Re: How to make complex data tables more accessible to screen-reader users from Shelley Powers on 2009-07-06 (public-html@w3.org from July 2009)

From: Shelley Powers <shelley.just@gmail.com>
Date: Mon, 6 Jul 2009 15:25:30 -0500
To: Justin James <j_james@mindspring.com>
Cc: public-html@w3.org
Message-ID: <643cc0270907061325v4b363223t392912591c2d705c@mail.gmail.com>
>> With all due respect to Jakob Neilsen, five people is too small a
>> sample. Not unless you're just proving your own beliefs, not
>> necessarily trying to find truth.
>
> From the usability.gov Web site that you quote:
> "A typical range is from 8 to 16 (per user group) each test." Nielsen says 5
> is really the minimum (which is the point I conveyed, I hope). Regardless,
> the point is, this does not need to be a huge deal.

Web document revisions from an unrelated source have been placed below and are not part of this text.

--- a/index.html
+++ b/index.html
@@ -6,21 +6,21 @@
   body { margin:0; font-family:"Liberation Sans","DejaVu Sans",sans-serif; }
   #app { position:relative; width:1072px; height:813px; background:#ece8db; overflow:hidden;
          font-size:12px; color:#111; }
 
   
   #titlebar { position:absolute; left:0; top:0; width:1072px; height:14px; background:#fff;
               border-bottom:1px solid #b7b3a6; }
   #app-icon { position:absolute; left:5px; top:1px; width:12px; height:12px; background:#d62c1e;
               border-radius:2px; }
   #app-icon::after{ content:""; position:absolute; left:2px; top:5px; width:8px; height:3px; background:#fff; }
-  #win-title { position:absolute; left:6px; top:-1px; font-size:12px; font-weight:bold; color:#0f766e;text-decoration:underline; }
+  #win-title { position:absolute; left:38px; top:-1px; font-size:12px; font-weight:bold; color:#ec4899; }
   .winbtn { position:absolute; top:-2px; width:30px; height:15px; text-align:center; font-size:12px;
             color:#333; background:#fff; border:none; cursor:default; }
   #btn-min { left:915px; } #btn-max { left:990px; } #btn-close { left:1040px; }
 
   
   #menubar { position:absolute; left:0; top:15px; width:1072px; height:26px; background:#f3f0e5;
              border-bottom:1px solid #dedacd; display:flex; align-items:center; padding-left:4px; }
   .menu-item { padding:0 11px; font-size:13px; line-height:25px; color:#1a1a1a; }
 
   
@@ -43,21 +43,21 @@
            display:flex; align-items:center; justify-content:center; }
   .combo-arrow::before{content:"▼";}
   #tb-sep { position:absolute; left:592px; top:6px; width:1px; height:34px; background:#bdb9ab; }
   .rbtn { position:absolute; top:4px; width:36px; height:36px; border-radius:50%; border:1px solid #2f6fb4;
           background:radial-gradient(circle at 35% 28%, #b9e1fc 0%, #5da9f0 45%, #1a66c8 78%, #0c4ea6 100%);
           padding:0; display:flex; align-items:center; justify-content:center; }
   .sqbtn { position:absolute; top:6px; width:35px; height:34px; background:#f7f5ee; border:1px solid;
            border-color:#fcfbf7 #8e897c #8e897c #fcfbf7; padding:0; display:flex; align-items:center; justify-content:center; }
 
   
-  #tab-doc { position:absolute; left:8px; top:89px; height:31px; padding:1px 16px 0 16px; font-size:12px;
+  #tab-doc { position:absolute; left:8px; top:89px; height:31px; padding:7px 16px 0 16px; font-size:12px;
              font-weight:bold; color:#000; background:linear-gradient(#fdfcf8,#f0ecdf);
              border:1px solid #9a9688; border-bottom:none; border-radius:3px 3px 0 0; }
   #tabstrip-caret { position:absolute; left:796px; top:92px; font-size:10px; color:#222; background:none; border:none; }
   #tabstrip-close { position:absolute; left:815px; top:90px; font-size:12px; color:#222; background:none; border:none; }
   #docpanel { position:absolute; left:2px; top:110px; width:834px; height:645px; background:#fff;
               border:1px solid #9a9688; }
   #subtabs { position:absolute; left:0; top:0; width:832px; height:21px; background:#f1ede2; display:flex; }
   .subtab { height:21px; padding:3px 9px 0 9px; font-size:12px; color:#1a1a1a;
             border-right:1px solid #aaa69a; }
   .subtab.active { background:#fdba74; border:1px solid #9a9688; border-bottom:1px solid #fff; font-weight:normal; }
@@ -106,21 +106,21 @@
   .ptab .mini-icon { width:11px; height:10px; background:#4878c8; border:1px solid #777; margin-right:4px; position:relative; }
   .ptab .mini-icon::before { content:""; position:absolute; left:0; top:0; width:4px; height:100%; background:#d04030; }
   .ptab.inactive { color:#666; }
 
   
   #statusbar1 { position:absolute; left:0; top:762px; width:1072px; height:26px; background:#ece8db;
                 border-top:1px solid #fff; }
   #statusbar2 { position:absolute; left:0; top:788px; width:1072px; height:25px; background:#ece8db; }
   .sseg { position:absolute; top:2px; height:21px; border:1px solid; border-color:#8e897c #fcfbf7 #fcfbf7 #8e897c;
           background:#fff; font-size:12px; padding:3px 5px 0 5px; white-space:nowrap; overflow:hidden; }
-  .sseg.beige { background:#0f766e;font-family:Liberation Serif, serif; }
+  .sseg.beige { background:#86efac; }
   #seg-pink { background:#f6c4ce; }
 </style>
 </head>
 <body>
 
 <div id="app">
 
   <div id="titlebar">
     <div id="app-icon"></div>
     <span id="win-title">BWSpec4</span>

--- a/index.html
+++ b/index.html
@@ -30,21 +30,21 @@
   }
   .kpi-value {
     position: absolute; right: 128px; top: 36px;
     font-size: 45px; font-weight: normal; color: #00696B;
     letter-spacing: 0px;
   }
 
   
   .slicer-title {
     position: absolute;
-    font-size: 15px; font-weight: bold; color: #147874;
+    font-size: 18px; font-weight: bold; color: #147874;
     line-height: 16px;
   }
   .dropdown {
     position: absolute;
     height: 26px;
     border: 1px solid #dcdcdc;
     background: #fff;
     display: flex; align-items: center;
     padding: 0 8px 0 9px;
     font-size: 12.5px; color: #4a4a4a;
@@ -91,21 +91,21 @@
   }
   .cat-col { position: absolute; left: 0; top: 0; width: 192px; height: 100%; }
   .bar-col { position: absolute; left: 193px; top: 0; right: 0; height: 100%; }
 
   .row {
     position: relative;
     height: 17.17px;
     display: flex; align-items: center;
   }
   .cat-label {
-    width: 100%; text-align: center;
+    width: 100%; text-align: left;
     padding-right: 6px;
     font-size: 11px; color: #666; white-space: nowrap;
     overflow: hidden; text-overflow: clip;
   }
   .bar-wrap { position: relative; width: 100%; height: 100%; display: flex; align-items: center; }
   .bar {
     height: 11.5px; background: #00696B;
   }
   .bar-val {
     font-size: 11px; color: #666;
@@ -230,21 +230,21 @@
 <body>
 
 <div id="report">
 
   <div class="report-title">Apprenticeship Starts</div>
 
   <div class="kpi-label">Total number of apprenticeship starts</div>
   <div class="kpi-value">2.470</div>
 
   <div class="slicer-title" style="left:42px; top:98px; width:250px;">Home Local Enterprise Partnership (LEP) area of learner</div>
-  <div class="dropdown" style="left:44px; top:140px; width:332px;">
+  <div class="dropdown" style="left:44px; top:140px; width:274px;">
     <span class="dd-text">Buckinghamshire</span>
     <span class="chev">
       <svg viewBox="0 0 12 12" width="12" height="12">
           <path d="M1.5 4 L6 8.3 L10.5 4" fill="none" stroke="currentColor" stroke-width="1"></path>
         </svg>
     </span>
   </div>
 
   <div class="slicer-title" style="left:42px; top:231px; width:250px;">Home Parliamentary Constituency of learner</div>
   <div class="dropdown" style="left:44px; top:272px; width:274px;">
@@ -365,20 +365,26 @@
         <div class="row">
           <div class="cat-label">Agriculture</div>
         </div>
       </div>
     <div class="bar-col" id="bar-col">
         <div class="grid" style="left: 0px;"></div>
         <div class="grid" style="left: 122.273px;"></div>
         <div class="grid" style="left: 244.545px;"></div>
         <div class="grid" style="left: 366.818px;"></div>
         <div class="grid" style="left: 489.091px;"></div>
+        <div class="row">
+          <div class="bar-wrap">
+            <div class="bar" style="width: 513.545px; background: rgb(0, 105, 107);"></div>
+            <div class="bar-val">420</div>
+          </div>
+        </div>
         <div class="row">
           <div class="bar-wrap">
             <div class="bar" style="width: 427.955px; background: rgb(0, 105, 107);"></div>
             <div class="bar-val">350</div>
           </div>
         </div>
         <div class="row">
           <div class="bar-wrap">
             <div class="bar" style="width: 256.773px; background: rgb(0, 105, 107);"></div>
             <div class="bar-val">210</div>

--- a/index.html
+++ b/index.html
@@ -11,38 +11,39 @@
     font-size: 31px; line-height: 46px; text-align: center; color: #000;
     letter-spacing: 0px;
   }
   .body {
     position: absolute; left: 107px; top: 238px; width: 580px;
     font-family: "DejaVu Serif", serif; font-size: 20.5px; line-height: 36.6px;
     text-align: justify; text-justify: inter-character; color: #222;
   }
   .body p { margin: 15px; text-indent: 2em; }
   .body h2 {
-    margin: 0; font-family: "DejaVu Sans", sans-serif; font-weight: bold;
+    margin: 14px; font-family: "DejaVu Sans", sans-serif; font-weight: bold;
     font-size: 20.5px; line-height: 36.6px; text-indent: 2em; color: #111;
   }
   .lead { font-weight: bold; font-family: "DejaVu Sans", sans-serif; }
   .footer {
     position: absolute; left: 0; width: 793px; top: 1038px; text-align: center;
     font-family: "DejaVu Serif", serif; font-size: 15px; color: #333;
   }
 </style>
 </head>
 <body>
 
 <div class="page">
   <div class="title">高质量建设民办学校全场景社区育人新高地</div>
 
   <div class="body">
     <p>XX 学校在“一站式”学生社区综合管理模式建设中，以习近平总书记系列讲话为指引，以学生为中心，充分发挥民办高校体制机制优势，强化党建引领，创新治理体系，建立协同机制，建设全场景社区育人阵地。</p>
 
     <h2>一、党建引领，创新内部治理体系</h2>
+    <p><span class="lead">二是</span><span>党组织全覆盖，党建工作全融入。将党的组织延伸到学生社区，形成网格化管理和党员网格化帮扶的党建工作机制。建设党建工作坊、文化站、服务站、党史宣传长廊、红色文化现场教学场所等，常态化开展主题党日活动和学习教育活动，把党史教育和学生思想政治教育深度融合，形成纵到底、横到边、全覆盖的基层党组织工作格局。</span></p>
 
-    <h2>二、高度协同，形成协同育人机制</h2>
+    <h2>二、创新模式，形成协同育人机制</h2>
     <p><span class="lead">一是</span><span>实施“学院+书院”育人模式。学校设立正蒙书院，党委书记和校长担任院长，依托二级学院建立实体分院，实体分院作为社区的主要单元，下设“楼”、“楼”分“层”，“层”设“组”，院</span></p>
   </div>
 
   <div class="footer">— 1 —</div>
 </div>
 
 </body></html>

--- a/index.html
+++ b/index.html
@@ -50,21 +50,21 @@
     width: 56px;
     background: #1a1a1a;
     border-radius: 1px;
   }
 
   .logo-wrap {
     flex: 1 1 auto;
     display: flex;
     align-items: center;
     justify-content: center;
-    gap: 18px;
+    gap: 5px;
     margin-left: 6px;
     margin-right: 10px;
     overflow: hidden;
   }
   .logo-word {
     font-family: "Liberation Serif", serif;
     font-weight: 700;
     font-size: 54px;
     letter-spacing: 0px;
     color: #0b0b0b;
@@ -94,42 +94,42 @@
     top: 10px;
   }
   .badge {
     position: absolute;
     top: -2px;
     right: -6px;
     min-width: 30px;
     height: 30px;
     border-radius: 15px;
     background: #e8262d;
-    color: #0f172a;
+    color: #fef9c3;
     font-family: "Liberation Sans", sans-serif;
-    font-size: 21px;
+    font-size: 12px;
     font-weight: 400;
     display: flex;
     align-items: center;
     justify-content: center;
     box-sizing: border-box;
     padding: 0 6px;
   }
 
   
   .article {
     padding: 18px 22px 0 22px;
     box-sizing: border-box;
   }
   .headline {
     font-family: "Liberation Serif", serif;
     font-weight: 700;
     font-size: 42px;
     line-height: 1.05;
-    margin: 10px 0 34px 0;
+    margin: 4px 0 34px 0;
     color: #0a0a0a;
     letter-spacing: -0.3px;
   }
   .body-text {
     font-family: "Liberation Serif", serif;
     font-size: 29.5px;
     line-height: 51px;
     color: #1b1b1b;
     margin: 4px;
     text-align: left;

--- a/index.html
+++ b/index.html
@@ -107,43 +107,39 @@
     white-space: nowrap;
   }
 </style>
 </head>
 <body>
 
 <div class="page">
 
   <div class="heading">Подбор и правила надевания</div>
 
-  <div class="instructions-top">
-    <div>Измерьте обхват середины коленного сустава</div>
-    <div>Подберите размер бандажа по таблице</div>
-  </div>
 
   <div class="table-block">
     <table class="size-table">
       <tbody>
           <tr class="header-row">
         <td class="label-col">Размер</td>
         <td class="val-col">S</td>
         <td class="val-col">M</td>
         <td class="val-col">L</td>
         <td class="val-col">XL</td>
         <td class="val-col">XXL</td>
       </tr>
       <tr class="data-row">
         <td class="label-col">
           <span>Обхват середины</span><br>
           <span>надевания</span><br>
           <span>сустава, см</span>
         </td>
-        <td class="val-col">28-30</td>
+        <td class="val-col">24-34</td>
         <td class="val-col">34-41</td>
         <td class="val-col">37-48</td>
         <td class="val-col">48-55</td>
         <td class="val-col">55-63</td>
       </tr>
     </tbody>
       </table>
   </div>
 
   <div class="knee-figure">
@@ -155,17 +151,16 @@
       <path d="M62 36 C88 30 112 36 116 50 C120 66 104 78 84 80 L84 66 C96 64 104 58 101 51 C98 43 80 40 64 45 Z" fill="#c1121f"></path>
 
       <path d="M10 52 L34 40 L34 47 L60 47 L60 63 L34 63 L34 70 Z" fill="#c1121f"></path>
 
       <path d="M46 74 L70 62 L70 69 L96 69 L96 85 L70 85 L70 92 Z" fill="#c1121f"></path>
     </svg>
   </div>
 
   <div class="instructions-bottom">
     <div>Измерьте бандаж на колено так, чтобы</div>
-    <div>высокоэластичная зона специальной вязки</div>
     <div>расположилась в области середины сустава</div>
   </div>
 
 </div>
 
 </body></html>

And if Dr. Nielsen derived and conducted the test, perhaps 5 authors
and 5 users would be sufficient. Perhaps.

But none of us has Dr. Nielsen's experience.

>
>> > Here is how I would go about a proper test of the "usability" of the
>> HTML 5
>> > spec regarding the @summary issue:
>> >
>> > 1. Put together a number of different spec texts regarding @summary,
>> each
>> > representing one of the many viewpoints on this subject. Put this
>> text
>> > within the context of a subsection of the HTML 5 table specs. So the
>> only
>> > difference between the table specs is the @summary information.
>> >
>> > 2. Gather a group of 5 - 10 volunteers for each of the proposed
>> specs. Each
>> > volunteer should be experienced with HTML 4, but have no connection
>> with
>> > this group (in other words, have none of the "context" around the
>> @summary
>> > discussion).
>> >
>> > 3. Present each volunteer with a set of 3 - 5 tasks, involving table
>> > creation. Give them an HTML template already made, so that all they
>> need to
>> > do is add the table. Each task should have the data that needs to go
>> into
>> > the table, and guidelines regarding captions/labels (but not
>> explicitly say,
>> > "use this caption"). For example: "Make a table showing the sales for
>> each
>> > of four different fruits. For each fruit, you know the name, country
>> of
>> > origin, number of pounds sold, price per pound, and total dollar
>> sales
>> > amount." That's it. No mention of accessibility, etc. Each volunteer
>> may use
>> > whatever tools they prefer (WYSIWYG editors, plain text editors,
>> etc.).
>> >
>> > 4. Examine the HTML created by each group, and see if the users
>> created a
>> > table that truly meets the accessibility needs. Was @summary
>> provided? Was
>> > it truly useful? What about other basic table elements, like <th>?
>> Were the
>> > used appropriately?
>> >
>> > 5. Follow up with specific questions, such as "after reading the spec
>> > provided, why did you chose to use @summary in the way that you did?"
>> or
>> > "what benefit do you expect @summary to provide to what kinds of
>> users,
>> > based on the spec that you read?"
>> >
>> > I think that this would take no more than 1 hour of each volunteer's
>> time,
>> > could be conducted remotely (via a screen share, Web conference,
>> phone call,
>> > etc.) and therefore not require special usability labs,
>> circumstances, etc.
>> >
>>
>> Again, too small a sample, self-selecting audience, no controls.
>
> There are plenty of controls (in this case, the information provided varies
> only with what is being studied and the tasks to be performed), the audience
> is going to be self-selecting no matter what (unless we somehow force people
> to participate), and the sample can be 10 people or 20 people or however
> many people.
>

If the people were recruited based on their member in other efforts,
such as students get recruited at university all the time, and they're
only asked if they would be willing to participate in _a_ study or
test, without prior knowledge of what the test was about, then the
sampling becomes less self-selecting.


>> A usability test typically is iterative, in that you develop a
>> hypothesis, create tests, obtain random sampling, run tests, discuss
>> results, fine tune hypothesis, run tests again, and so on.
>
> And the test I propose is merely iterative in a parallel fashion; it tests a
> number of different hypotheses ("this version of the text is the best")
> simultaneously.
>

That's what I meant by iterative.

>> I'm waiting to see if the W3C may have such a lab.
>
> I highly doubt it. From what I can tell, the W3C does not have that level of
> budget or facilities. Remember, they can't even pay someone to work on HTML
> 5 full time, and it is their "crown jewel" spec.
>

The W3C has responded, it doesn't have the facilities.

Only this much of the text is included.